Structured diff data:
------

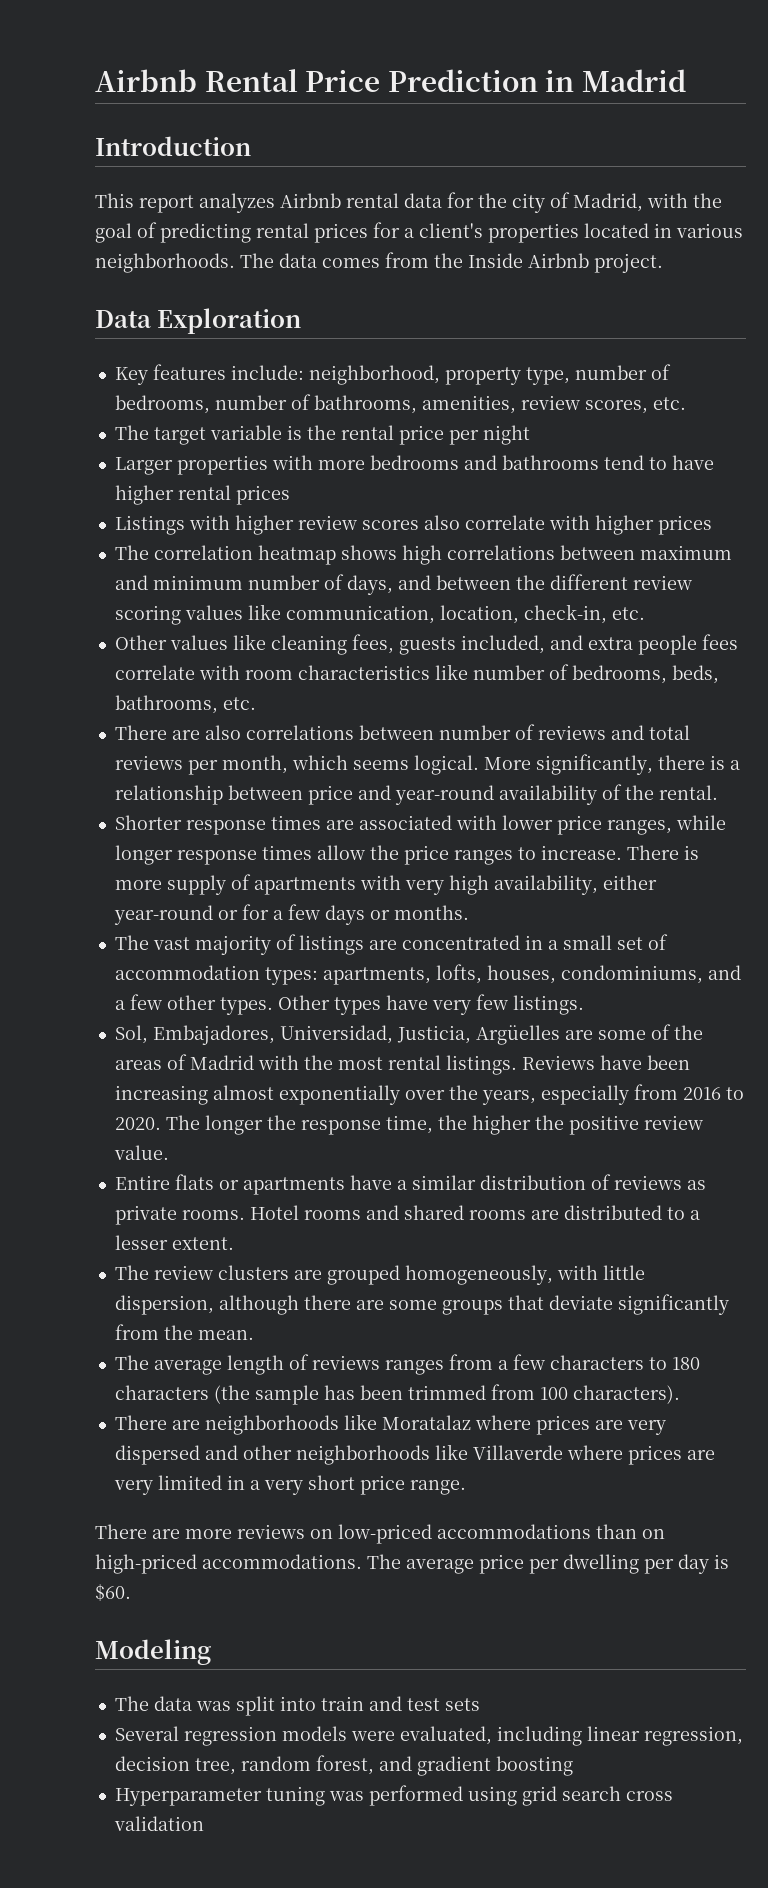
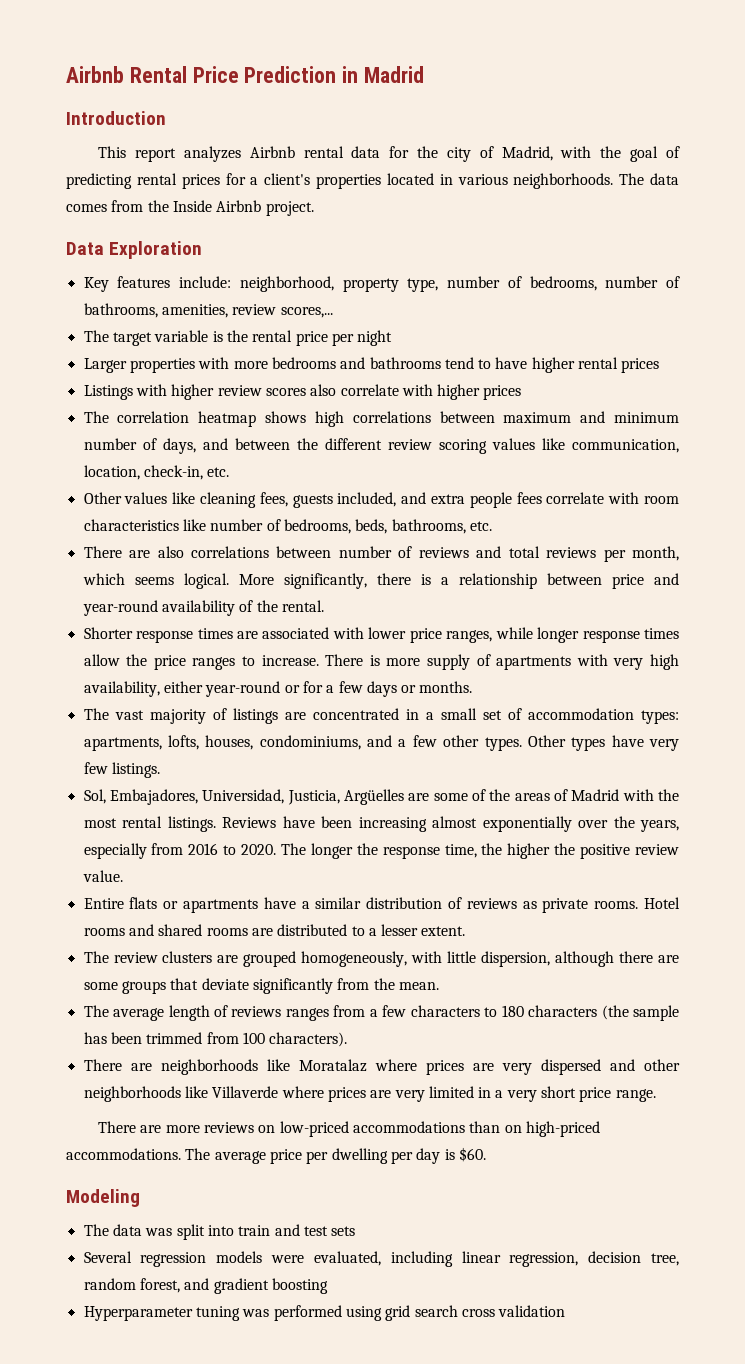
- Key features include: neighborhood, property type, number of bedrooms, number of bathrooms, amenities, review scores, etc.
+ Key features include: neighborhood, property type, number of bedrooms, number of bathrooms, amenities, review scores,...

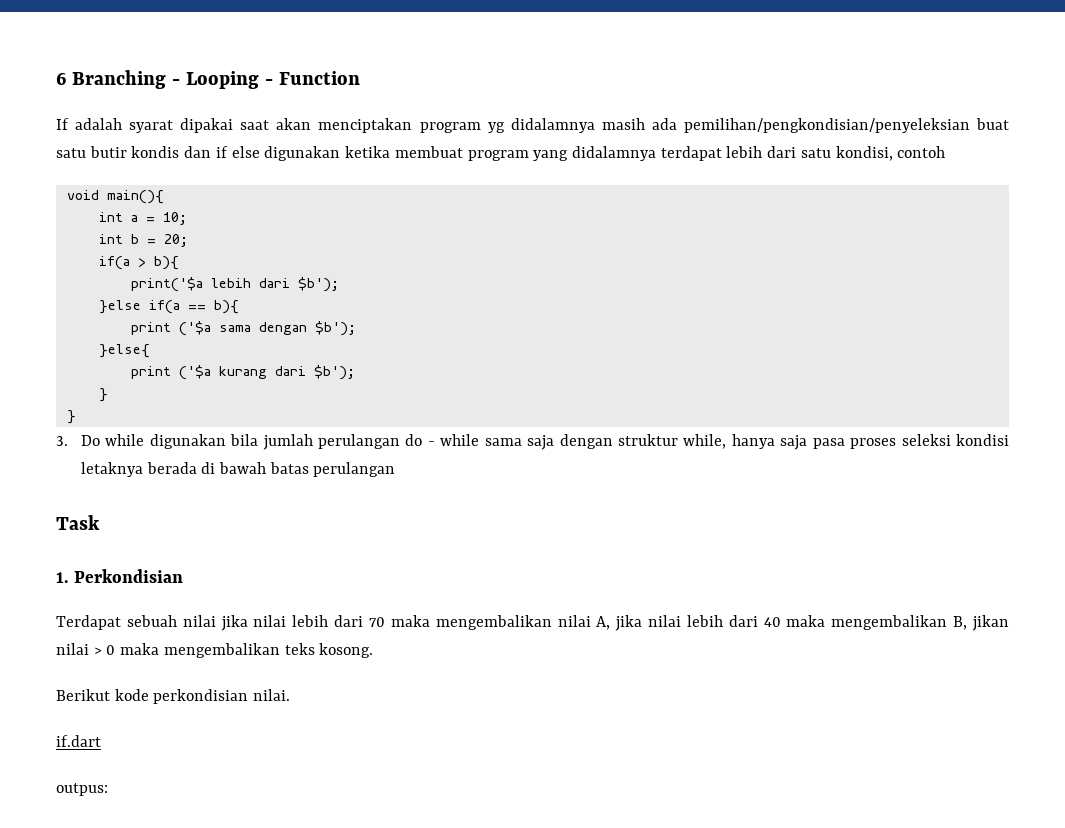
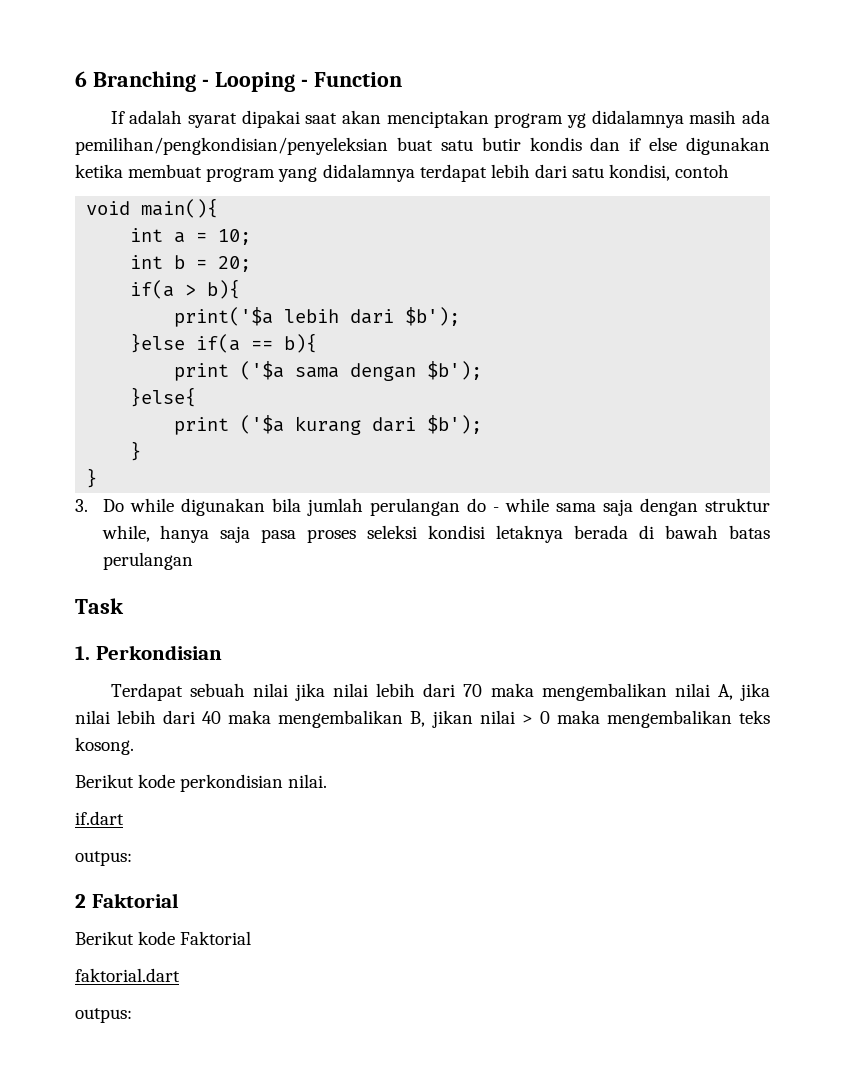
+ 2 Faktorial
+ Berikut kode Faktorial
+ faktorial.dart
+ outpus:

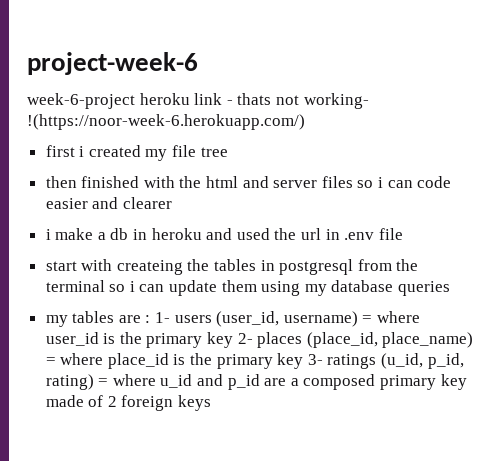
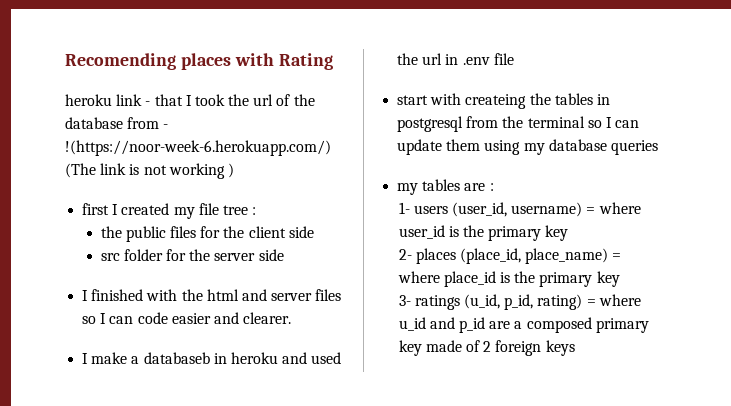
- project-week-6
- week-6-project heroku link - thats not working- !(https://noor-week-6.herokuapp.com/)
+ Recomending places with Rating
+ heroku link - that I took the url of the database from - !(https://noor-week-6.herokuapp.com/) (The link is not working )
- first i created my file tree
- then finished with the html and server files so i can code easier and clearer
- i make a db in heroku and used the url in .env file
+ first I created my file tree :
+ the public files for the client side
+ src folder for the server side
+ I finished with the html and server files so I can code easier and clearer.
+ I make a databaseb in heroku and used the url in .env file
- start with createing the tables in postgresql from the terminal so i can update them using my database queries
+ start with createing the tables in postgresql from the terminal so I can update them using my database queries
- my tables are : 1- users (user_id, username) = where user_id is the primary key 2- places (place_id, place_name) = where place_id is the primary key 3- ratings (u_id, p_id, rating) = where u_id and p_id are a composed primary key made of 2 foreign keys
+ my tables are :
+ 1- users (user_id, username) = where user_id is the primary key
+ 2- places (place_id, place_name) = where place_id is the primary key
+ 3- ratings (u_id, p_id, rating) = where u_id and p_id are a composed primary key made of 2 foreign keys

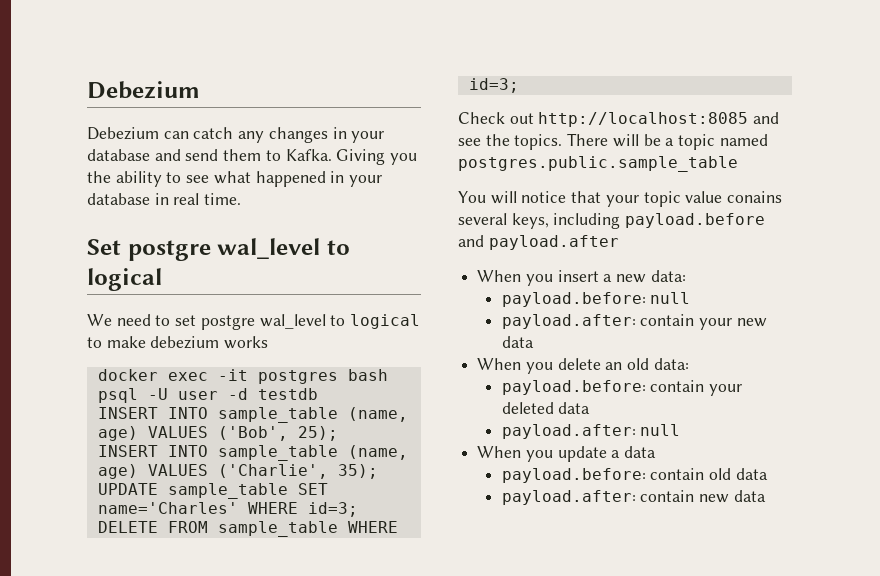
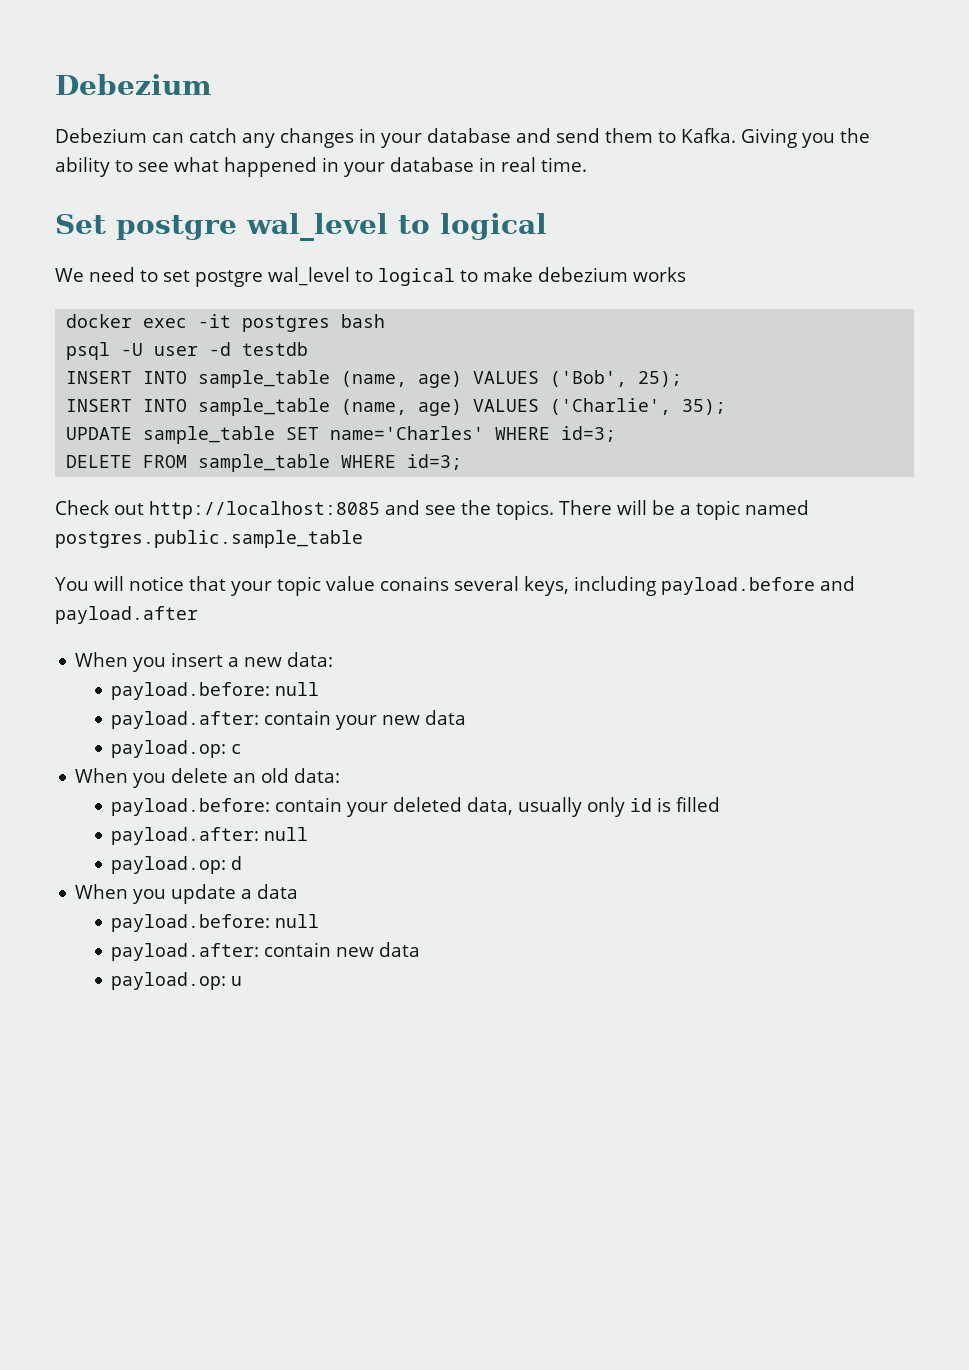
+ payload.op: c
- payload.before: contain your deleted data
+ payload.before: contain your deleted data, usually only id is filled
+ payload.op: d
  When you update a data
- payload.before: contain old data
+ payload.before: null
+ payload.op: u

------

▸ **Activity**
Each line above that falls between the line with "amenities, review scores,..." and the line with "not working )" should be printed exactly, together with those two lines, but the pictures should not.

▸ **Solution to this task**
+ Key features include: neighborhood, property type, number of bedrooms, number of bathrooms, amenities, review scores,...

+ 2 Faktorial
+ Berikut kode Faktorial
+ faktorial.dart
+ outpus:

- project-week-6
- week-6-project heroku link - thats not working- !(https://noor-week-6.herokuapp.com/)
+ Recomending places with Rating
+ heroku link - that I took the url of the database from - !(https://noor-week-6.herokuapp.com/) (The link is not working )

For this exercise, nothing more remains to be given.